(WHAT YOU WILL DO)
At the line that includes "text: Motor pond", begin writing out the entries below exactly, and continue through the last line without adding anything.

(Web page revision data)
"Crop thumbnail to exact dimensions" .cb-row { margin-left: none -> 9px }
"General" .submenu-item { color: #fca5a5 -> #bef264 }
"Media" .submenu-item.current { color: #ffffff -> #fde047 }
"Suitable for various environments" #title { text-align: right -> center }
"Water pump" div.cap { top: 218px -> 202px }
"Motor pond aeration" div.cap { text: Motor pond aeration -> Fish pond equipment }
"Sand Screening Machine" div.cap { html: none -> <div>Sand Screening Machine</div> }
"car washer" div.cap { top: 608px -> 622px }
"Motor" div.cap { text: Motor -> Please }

(EXERCISE RESPONSE)
"Motor pond aeration" div.cap { text: Motor pond aeration -> Fish pond equipment }
"Sand Screening Machine" div.cap { html: none -> <div>Sand Screening Machine</div> }
"car washer" div.cap { top: 608px -> 622px }
"Motor" div.cap { text: Motor -> Please }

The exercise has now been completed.